Motto: BABY FIRST!®. Höchste Qualität auf allen Ebenen. Im Zentrum steht das absolute Wohl des Kindes: keine Leistung, kein Tauchen, keine Konditionierung. Mehr ...
Wir legen Wert auf Zeit, Ruhe, Feingefühl, Spiel, Empathie, Entfaltungsförderung, Selbstentdeckung und Selbstbestimmung des Kindes. Unser Ansatz ist frei von Leistung.
Qualität der Leitung: Babyschwimmen ist in erster Linie eine Angelegenheit der Persönlichkeitsreife und sozialer Kompetenz. Die Leiterinnen können nicht nur den Kursinhalt professionell handhaben; sie sind darüber hinaus geschult, eine Atmosphäre der Gleichwertigkeit, des Wohlwollens, der Wertschätzung und echter Freude zu schaffen. Sie können mit Feingefühl auf die Babys und die Eltern eingehen.
Unser Umgang mit den Babys ähnelt der Pekip-Methode, welche insbesondere der Sinneswahrnehmung viel Bedeutung schenkt.
Wir nehmen uns Zeit: Eine Lektion im Wasser dauert 45 Minuten. In Zürich haben wir eine vorherige Krabbelrunde im Trockenen zum Ankommen und Vertrautwerden. Sie dauert 20 Minuten.
Sie können sicher sein, dass Ihr Baby nicht getaucht wird.
Beide Elternteile - oder s'Grosi - sind bei uns willkommen.
Jede teilnehmende Familie erhält eine umfangreiche Begleitbroschüre.
Informativer Einführungsabend vor den Kursen in Zürich.
Kleine Gruppen
Durch Krankheit versäumte Stunden können in der Regel nachgeholt werden.
Unsere Schule setzt Massstäbe, ist innovativ und wegweisend: Kristina Pfister kann man zu einem grossen Teil als »Mutter« des Babyschwimmen in der Deutschschweiz bezeichnen.
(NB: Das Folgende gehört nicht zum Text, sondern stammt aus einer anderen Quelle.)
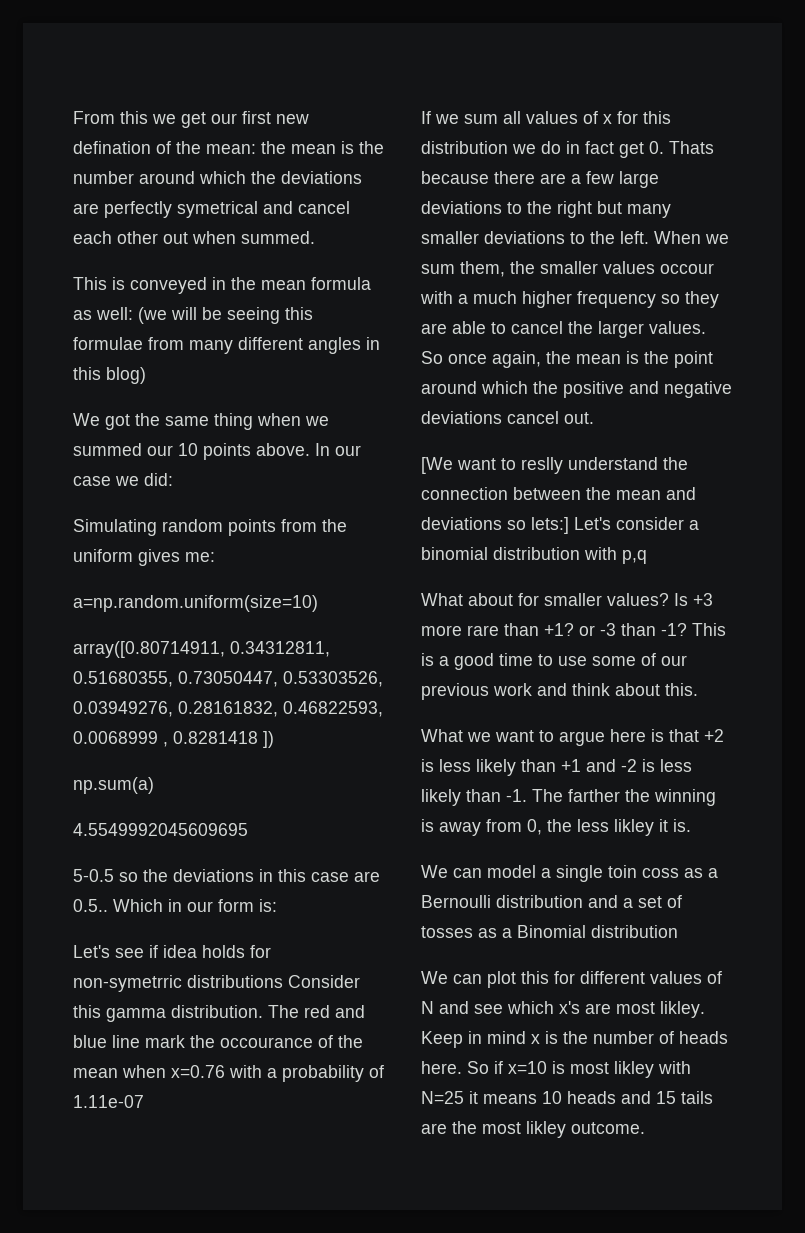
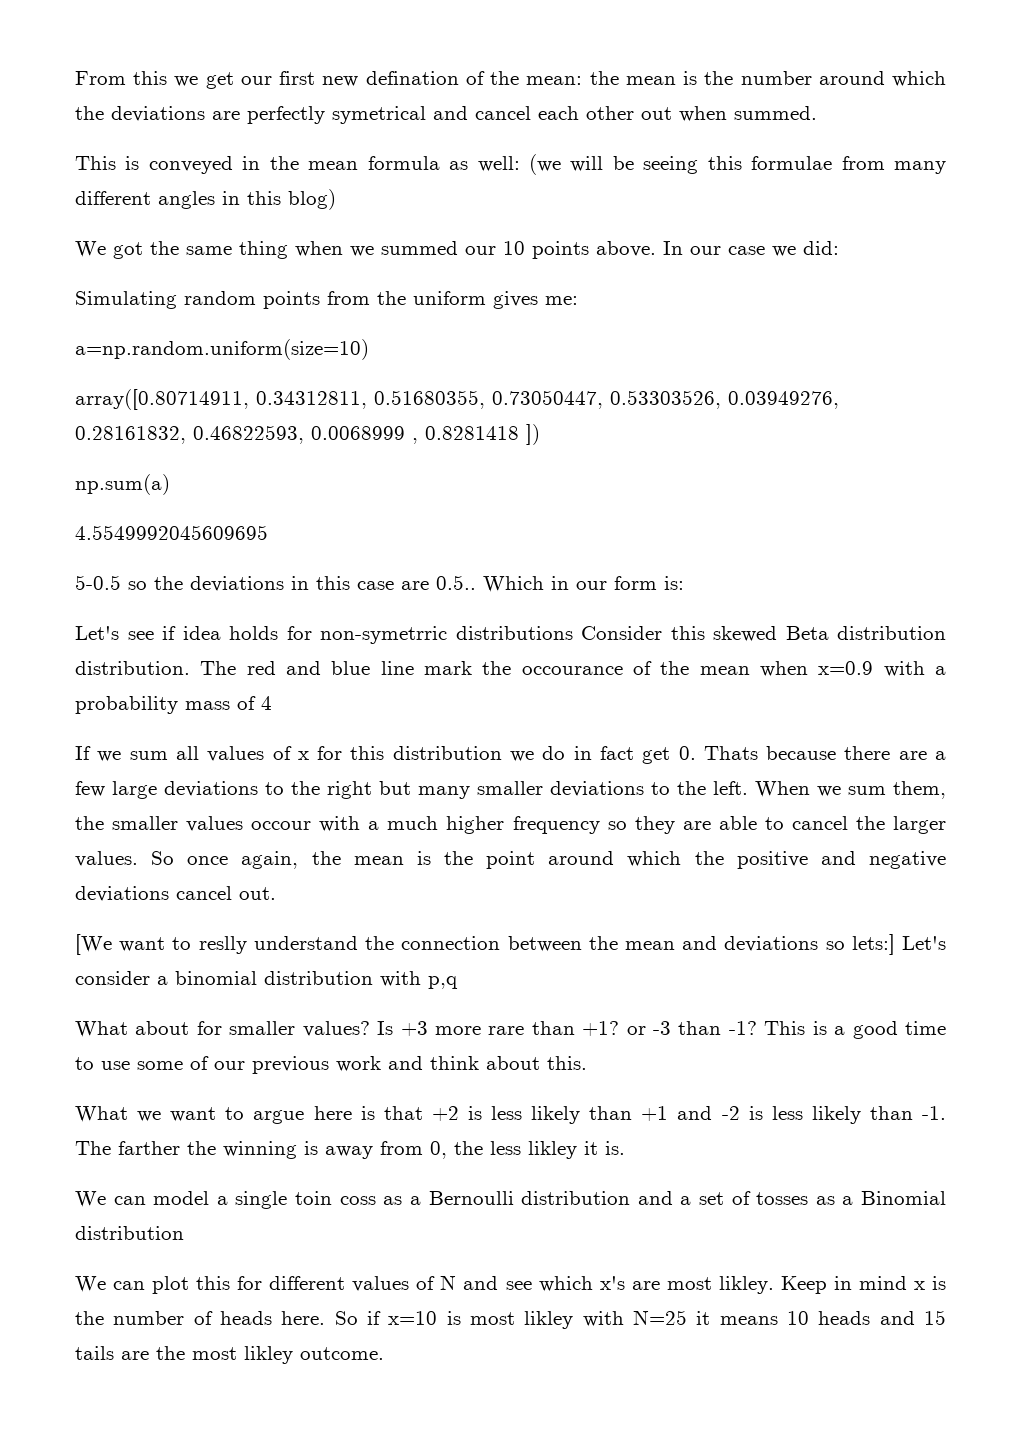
[106,1008,166,1022] gamma -> [713,626,946,642] skewed Beta distribution
[171,1065,225,1078] x=0.76 -> [818,661,874,675] x=0.9
[369,1065,384,1078] [73,1095,144,1108] of 1.11e-07 -> [185,696,272,710] mass of 4

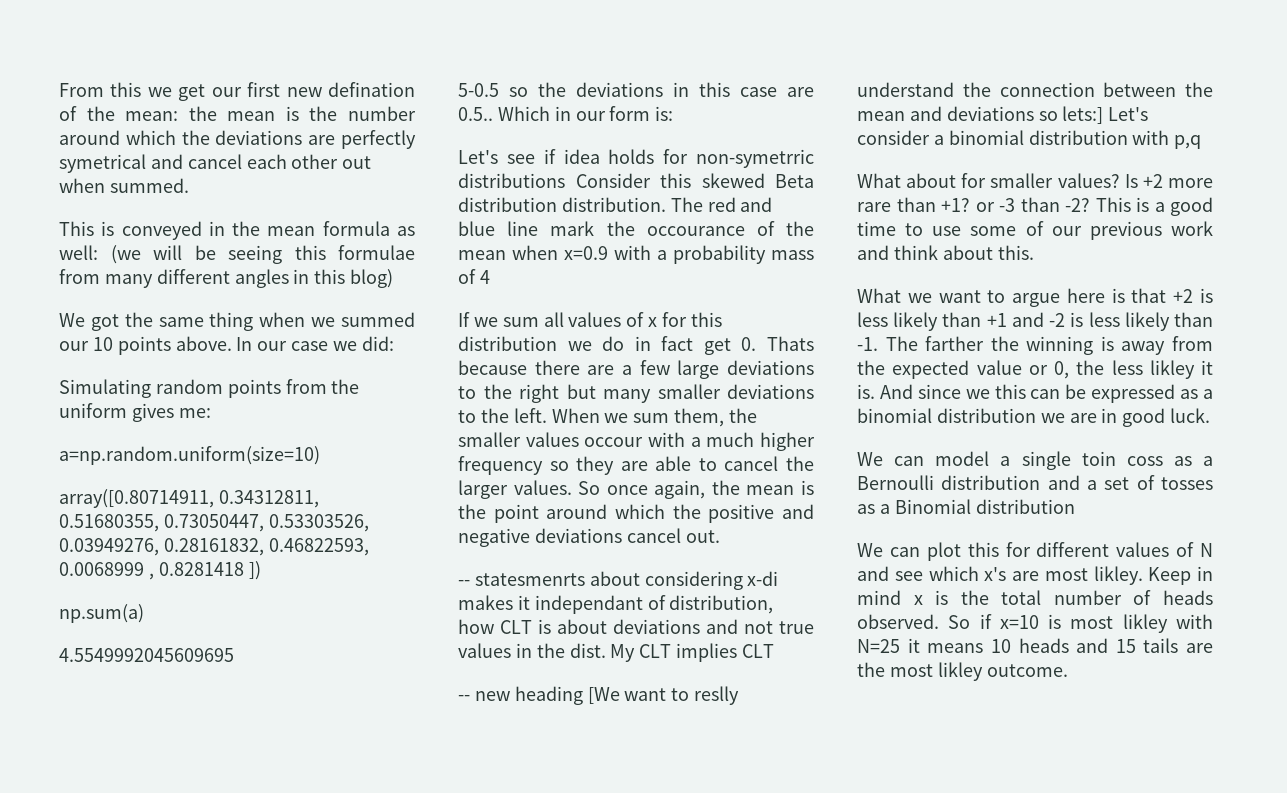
(276, 893) none -> [458,571,779,590] [458,595,774,614] [458,619,814,634] [458,643,775,662] [458,686,583,705] -- statesmenrts about considering x-di makes it independant of distribution, how CLT is about deviations and not true values in the dist. My CLT implies CLT // -- new heading
[400,1021,428,1036] +3 -> [1142,174,1163,188] +2
[728,1021,757,1035] -1? -> [1065,198,1090,212] -2?
(423, 1148) none -> [857,360,1048,379] the expected value or
(625, 1148) none -> [879,384,1213,403] [857,408,1211,427] And since we this can be expressed as a binomial distribution we are in good luck.
(104, 1318) none -> [1001,590,1042,605] total
[281,1311,326,1325] here. -> [857,614,939,629] observed.

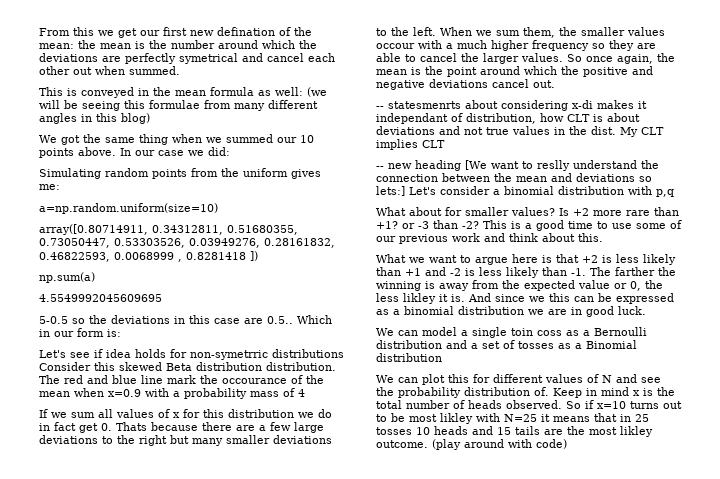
[928,566,1143,585] which x's are most likley. -> [376,387,549,398] the probability distribution of.
[1048,614,1062,629] is -> [630,401,682,409] [376,413,405,422] turns out to be
(984, 648) none -> [594,413,649,422] [376,427,412,435] that in 25 tosses
(1068, 670) none -> [432,439,567,450] (play around with code)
Ihre Schule zählt zu den ältesten (gegründet 1990) und die von ihr entwickelten Kurselemente sind weit verbreitet. Der Schweizerische Dachverband «swimsports» hat für die Ausbildung der Babyschwimmleiterinnen unser Konzept übernommen.
Wasser faszininiert Kinder Besonders die ganz Kleinen sind hier in ihrem Element. Ungehindert geniessen sie ihre Lust an der Bewegung im tragenden Wasser: Frei strampeln, sich treiben lassen und den sicheren Halt der Eltern spüren - ein sichtliches Vergnügen! Für Eltern sind das sehr schöne Momente, diese Freude mitzuerleben und sich während dieser Zeit mit ungeteilter Aufmerksamkeit ganz auf das Kind einzulassen.
Für das Kind ist Baden im grossen Becken quasi die Fortsetzung der Badewanne. Dort hat es entdeckt, wie Wasser schmeckt, wie es sich anfühlt, wie man spritzen kann usw. Und jetzt geht die Entdeckungsreise weiter: Auftrieb, Schwerelosigkeit und eine Vielzahl an Bewegungsmöglichkeiten kommen hinzu.
Die Kinder sollen reichlich Gelegenheit bekommen, mit anderen Kindern in Kontakt zu kommen. Und auch den Eltern soll Raum und Zeit gegeben sein, sich kennenzulernen.
Wir wollen mit diesem Kurs auch ein bisschen eine Ruheinsel schaffen im hektischen Hin und Her der Zeit. Nicht das Machen, das Ziel stehen im Vordergrund, sondern das SEIN. Das SEIN und (Ver)WEILEN im Wasser. Spielerisch, neugierig und phantasievoll. Während der zwanzigjährigen Arbeit im Wasser mit Babys habe ich viel gelernt. Vor allem von den Babys. Zum Beispiel, dass Babys - ganz im Gegensatz zu uns Erwachsenen - mit ihrem Empfinden und ihrer Wahrnehmung immer im JETZT sind. Ich glaube, dass darin auch ein Stück des Geheimnisses liegt, warum wir Erwachsenen von Babys so fasziniert sind.
PS: Richtigerweise müssten wir zu unserem Babyschwimmen „Babybaden“ sagen, weil die Babys erstens sowieso nicht schwimmen und zweitens, unsere Art kein zielgerichteter Sport ist. Wir haben uns aber vor vielen Jahren dazu entschlossen, beim „Babyschwimmen“ zu bleiben, weil es die gebräuchliche Bezeichnung ist.